*MATERIAL FOR THE TASK:*
# # # # #

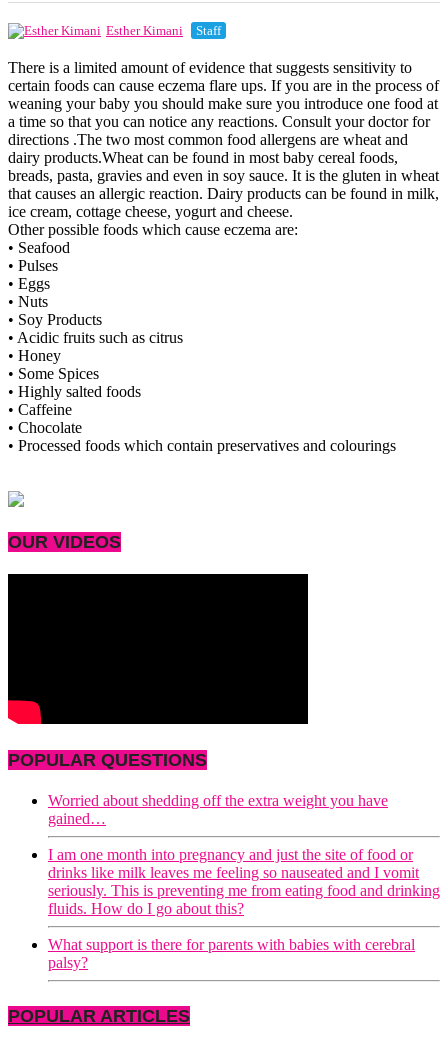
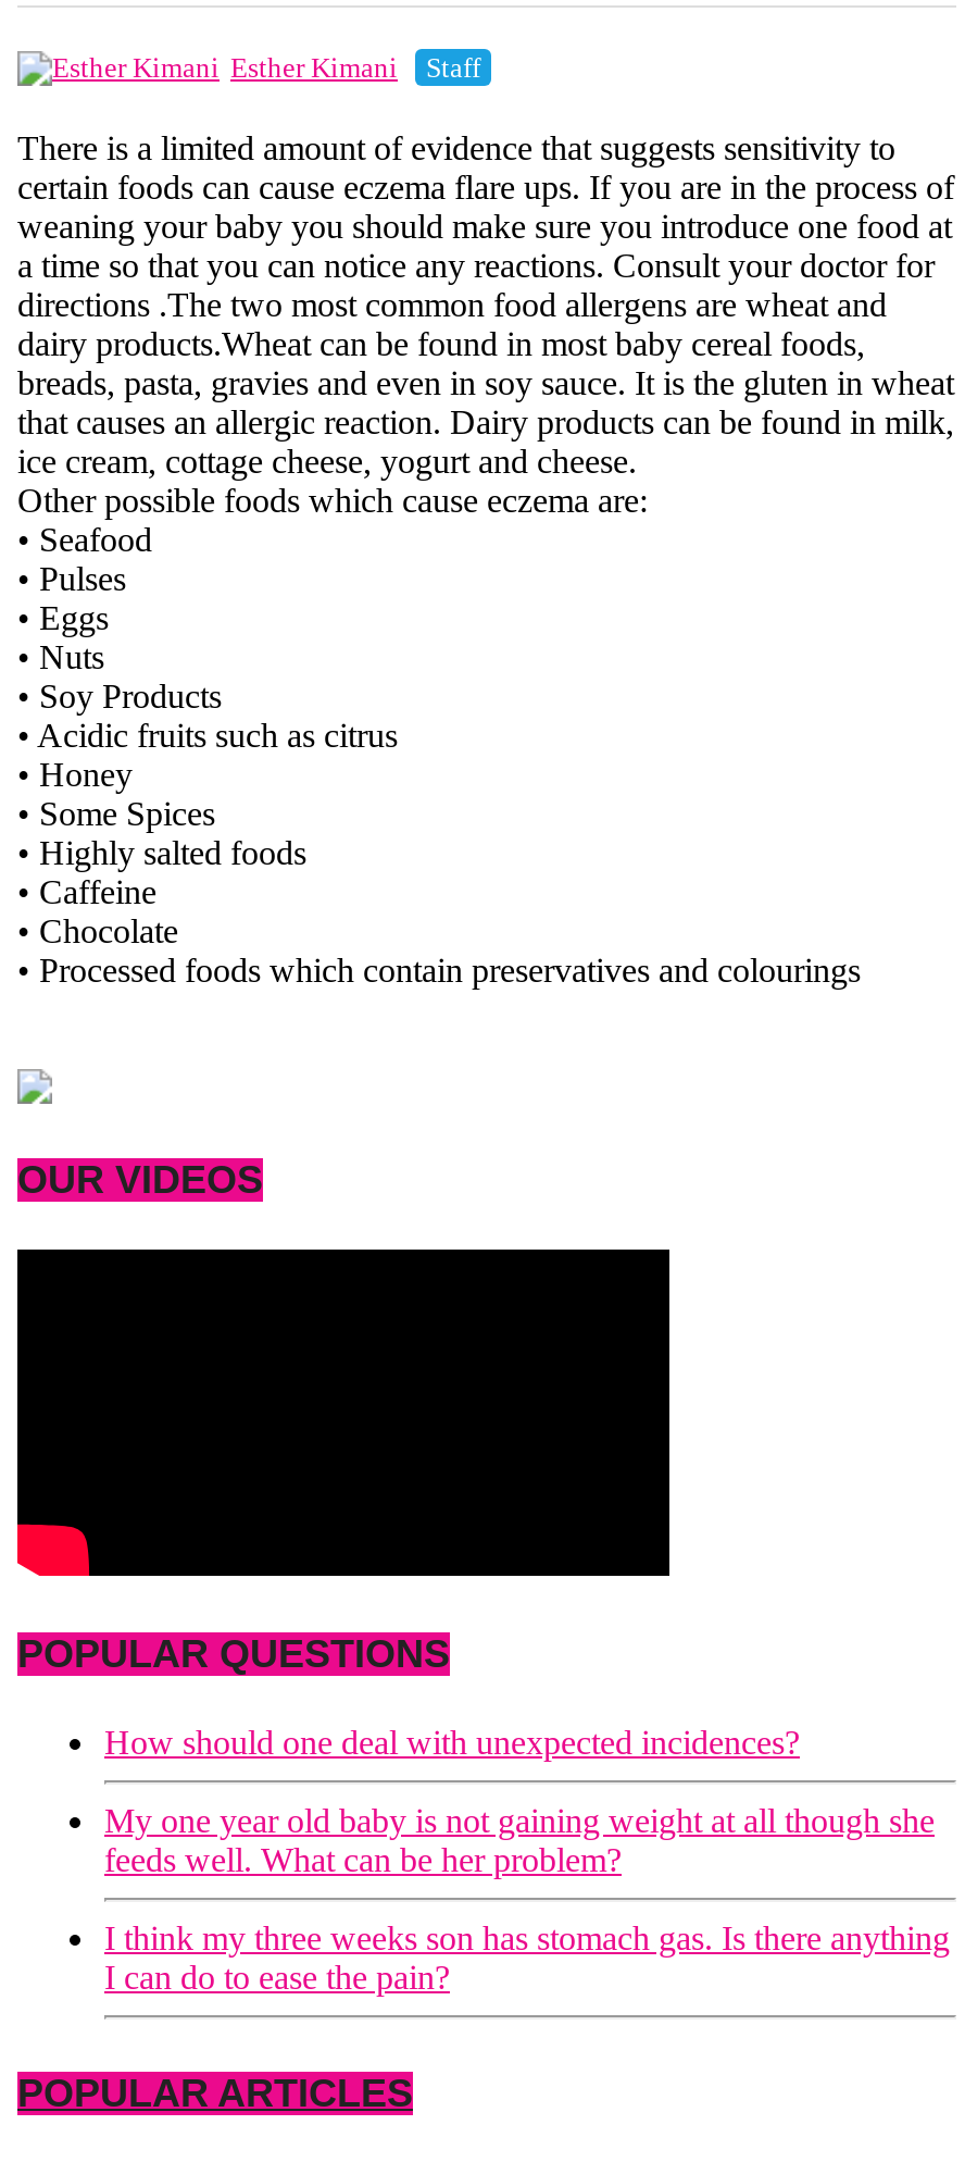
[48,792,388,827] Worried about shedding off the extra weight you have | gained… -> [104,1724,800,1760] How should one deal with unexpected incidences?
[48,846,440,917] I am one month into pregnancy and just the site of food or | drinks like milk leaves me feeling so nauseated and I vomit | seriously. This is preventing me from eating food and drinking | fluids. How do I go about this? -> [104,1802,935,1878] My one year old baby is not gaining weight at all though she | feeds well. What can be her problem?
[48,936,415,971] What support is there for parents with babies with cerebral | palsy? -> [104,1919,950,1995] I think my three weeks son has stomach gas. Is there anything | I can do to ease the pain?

# # # # #

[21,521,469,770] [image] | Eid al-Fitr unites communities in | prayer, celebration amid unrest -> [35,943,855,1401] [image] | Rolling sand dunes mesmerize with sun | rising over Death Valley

# # # # #

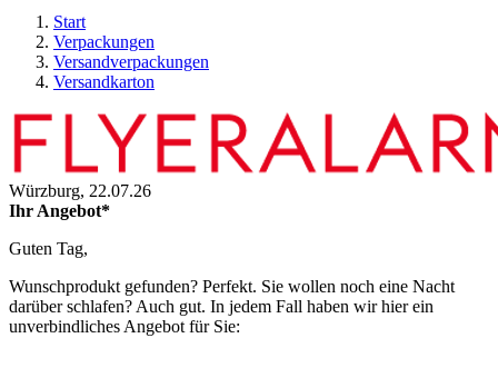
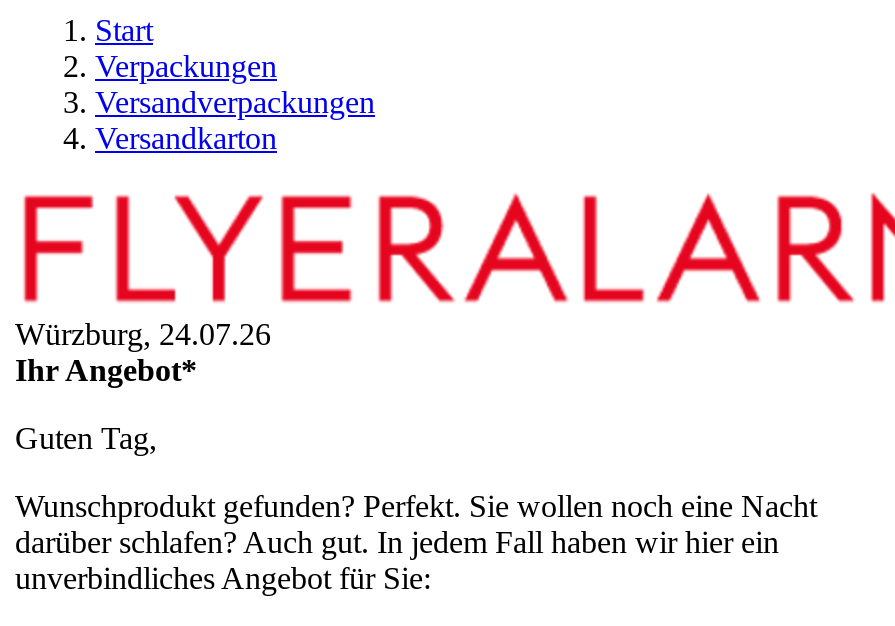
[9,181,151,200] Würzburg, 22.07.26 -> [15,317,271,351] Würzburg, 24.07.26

# # # # #

The answer should be one number: how many lines in the listing above contain "about".

*RESULT BELOW:*
2